*TASK*: Somewhere below is a line with "Dec 1992: none -> 6.4" and, later, a line with "2015-01-29: none -> 56"; repeat those two lines and all the lines between them, exactly as they are.
── DATA FOR ANALYSIS
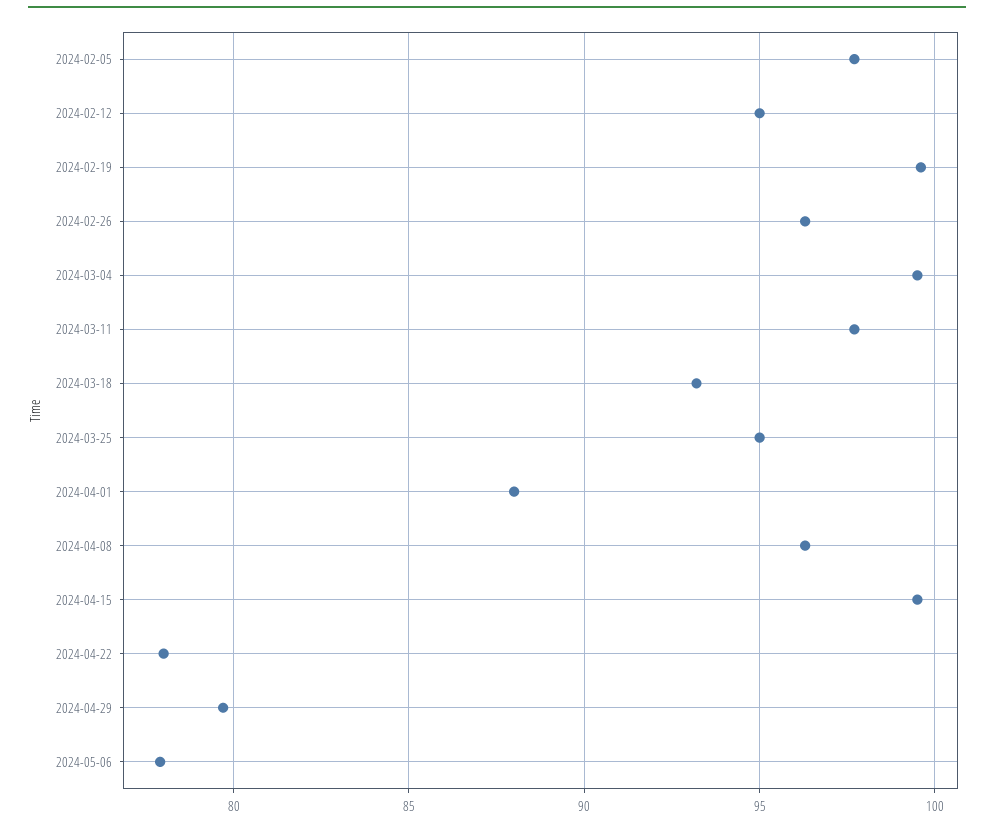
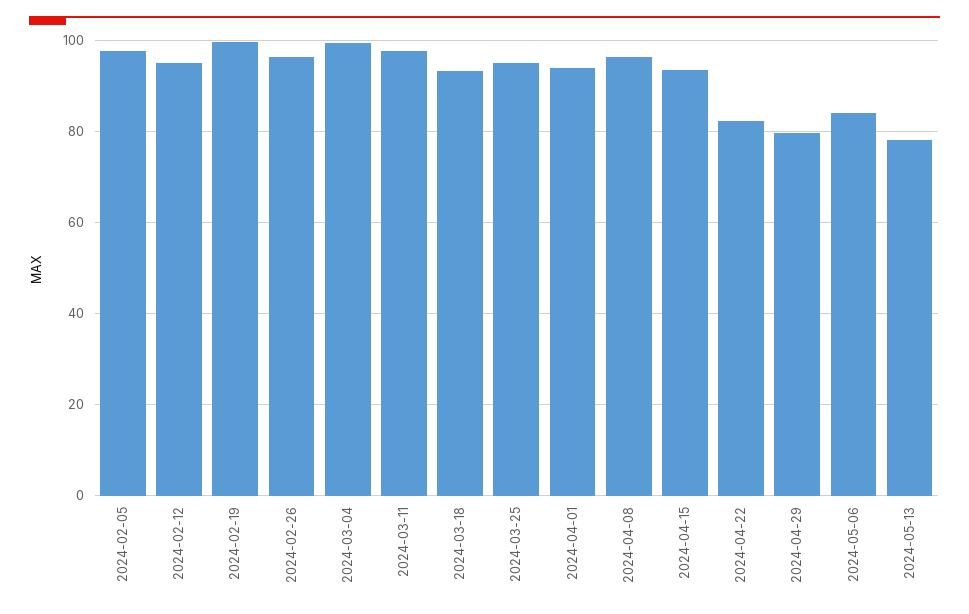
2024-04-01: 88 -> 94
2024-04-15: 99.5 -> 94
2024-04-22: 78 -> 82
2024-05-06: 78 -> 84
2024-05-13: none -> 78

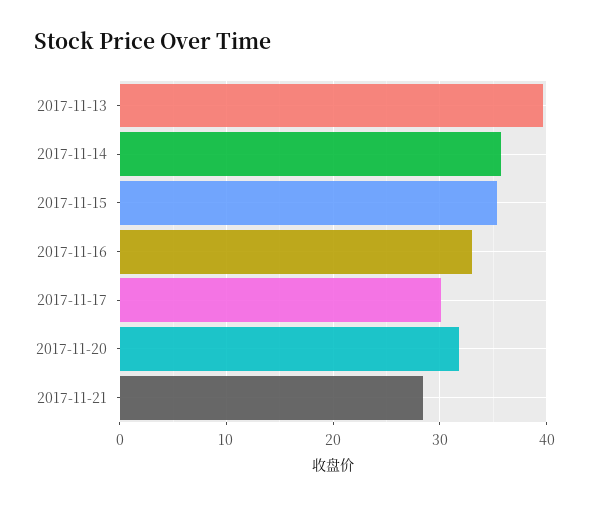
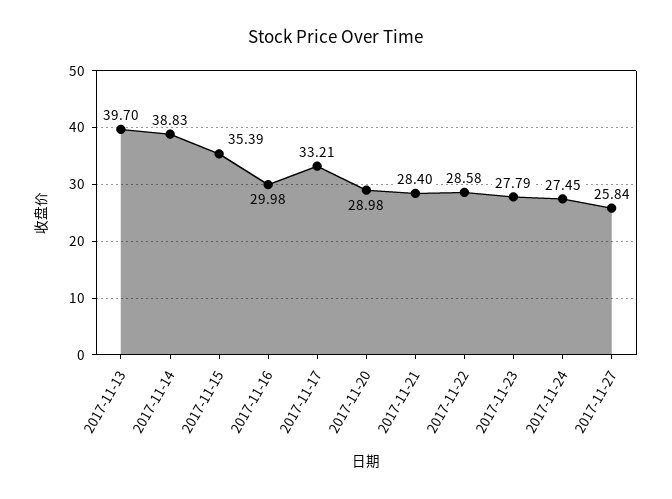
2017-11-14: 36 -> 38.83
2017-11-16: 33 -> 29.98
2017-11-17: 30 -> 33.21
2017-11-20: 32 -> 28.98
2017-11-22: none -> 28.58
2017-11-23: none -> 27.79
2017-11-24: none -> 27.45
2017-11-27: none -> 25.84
────
── DATA FOR ANALYSIS
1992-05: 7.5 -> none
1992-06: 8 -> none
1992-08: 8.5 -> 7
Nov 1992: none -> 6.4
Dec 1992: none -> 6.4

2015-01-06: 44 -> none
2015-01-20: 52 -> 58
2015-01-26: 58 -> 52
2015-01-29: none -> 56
────
── DATA FOR ANALYSIS
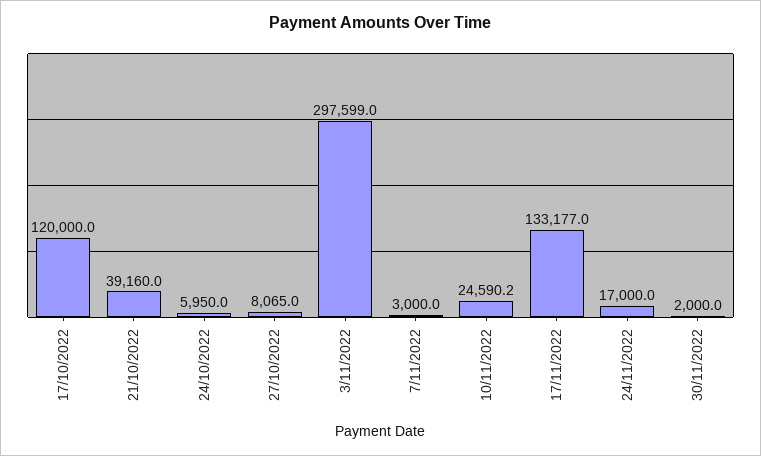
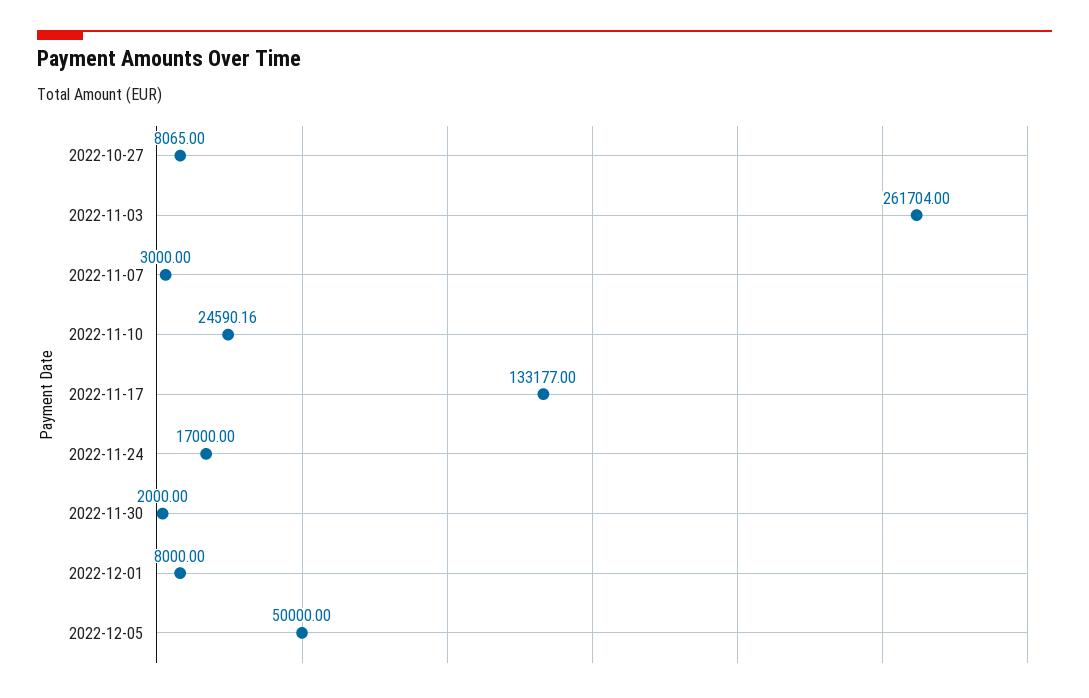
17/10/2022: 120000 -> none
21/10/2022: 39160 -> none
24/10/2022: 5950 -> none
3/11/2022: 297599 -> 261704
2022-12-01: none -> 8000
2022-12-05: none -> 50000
────
*RESULT FOR THIS TASK*:
Dec 1992: none -> 6.4

2015-01-06: 44 -> none
2015-01-20: 52 -> 58
2015-01-26: 58 -> 52
2015-01-29: none -> 56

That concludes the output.